The Fibonacci sequence is a set of numbers starting with zero and one. Each new number in that sequence is the sum of the two numbers that precede it. If you were to plot those numbers on a graph, the end result would be an ever-widening spiral. Contained within this series of numbers is the golden ratio.
That ratio is a special number. It can be found by dividing a line into two parts in such a way that if you divide the longer part by the shorter part, you get the same number you would end with if you divided the entire line by the longer part. That ratio is more or less found in many places in nature, from the spiral of a nautilus shell to the way the leaves on a plant are distributed to maximize the exposure each one gets to sunlight.
The Fibonacci sequence and golden ratio don’t just show up in nature, they are also present in a number of man-made things, including the stock market, according to an article in Smithsonian magazine. The market has been having a rough time lately, and as it trends sharply down, investors and economists have been wondering if this is the beginning of an extended trend, or if things will stabilize and economies open back up for regular business.
One tool that analysts are using to try to figure that out is something called ‘Fibonacci retracement,’ which is named for the Fibonacci sequence. Retracement ratios are used to try to predict price reversals in the stock market, according to the investment blog Bigger Pockets. The ratios are derived from the distance between Fibonacci numbers.
The way it works is that traders look for two extreme points in a stock price’s peak and trough, and divide the vertical distance between the points by three Fibonacci ratios, often 26.3%, 38.2%, and 61.8%. They can then make horizontal lines at each of those points and use them to find potential levels of support and resistance, and, by extension, to identify the points at which the stock’s price might reverse.
The number series that holds the golden ratio got its name from a Medieval Mathematician from Italy, Leonardo of Pisa, whose nickname was Fibonacci. History doesn’t really know very much about his life, except for the fact that he was the son of customs official who traveled to North Africa with his family. While he was there, he had the opportunity to study Arabic mathematics, and came home full of mathematical notions he later started spreading among European mathematicians. In so doing, he started a resurgence of interest in the field across the continent, after mathematics had been stagnating since the Dark Ages.

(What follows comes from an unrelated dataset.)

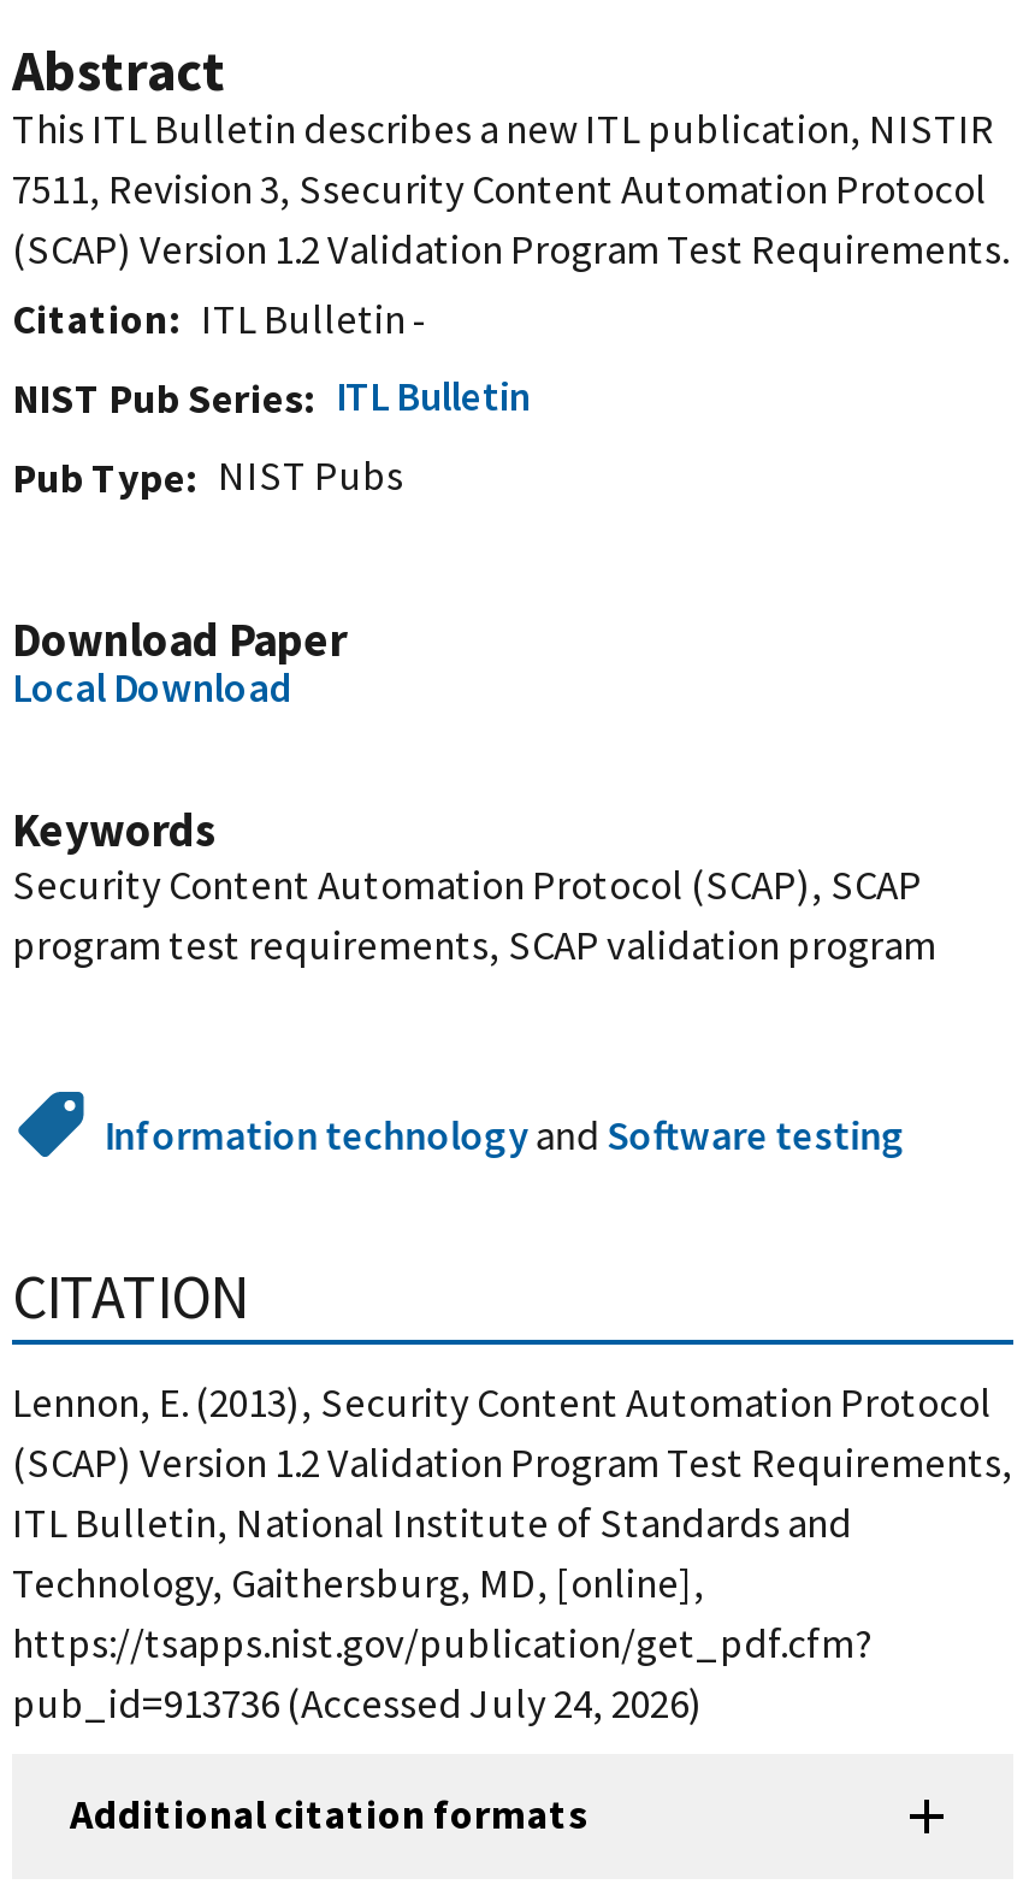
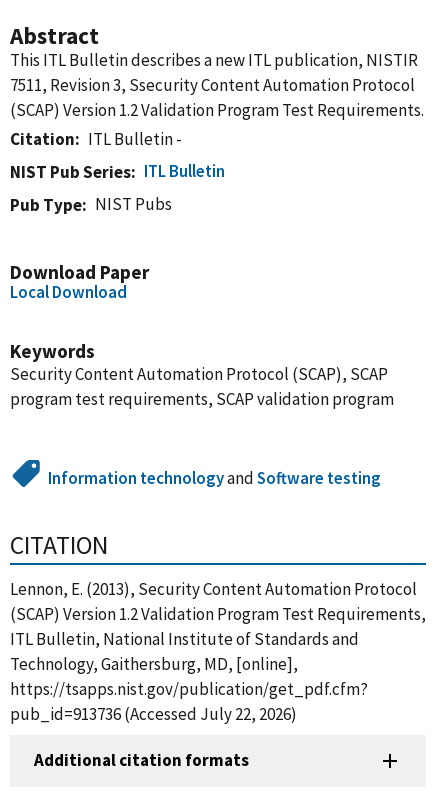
[12,1677,703,1730] pub_id=913736 (Accessed July 24, 2026) -> [10,703,297,725] pub_id=913736 (Accessed July 22, 2026)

He is best known for two things, his book ‘Liber Abaci,’ or Book of Calculation, promoting the use of the Arabic numbering system, and for introducing Europe to a set of numbers which were named in his honor, the Fibonacci sequence. Whether or not the Fibonacci sequence and the retracement ratios are actually effective tools for analyzing stock market trends is a matter of some debate.
Katie Stockton, one of the owners and analysts at Fairhead Strategies LLC in Connecticut has been using them to try to predict whether the market will continue its current downward trend, but has not yet gathered enough information to suggest whether the trend is likely to continue. A mathematician at UC Berkley, Ken Ribet, is somewhat skeptical, however, thinking that using the sequence can be a self-fulfilling prophecy. Even if the sequence doesn’t play a role in understanding market forces on its own, it can be made to have a role because analysts believe it does. If the sequence causes a lot of investors to start buying, the market will start trending upward as a result. The inverse would also be true.
Stockton acknowledged that Ribet may have a point, citing the way gold was moving in the market last year when its price would go above a specific Fibonacci level. In the end, it’s hard to say with absolute authority whether or not the Fibonacci sequence plays out in broad market forces, or whether it only has a magical effect, but it remains one of the many tools that technical analysts and individual investors use in trying to make sense of a very uncertain market situation.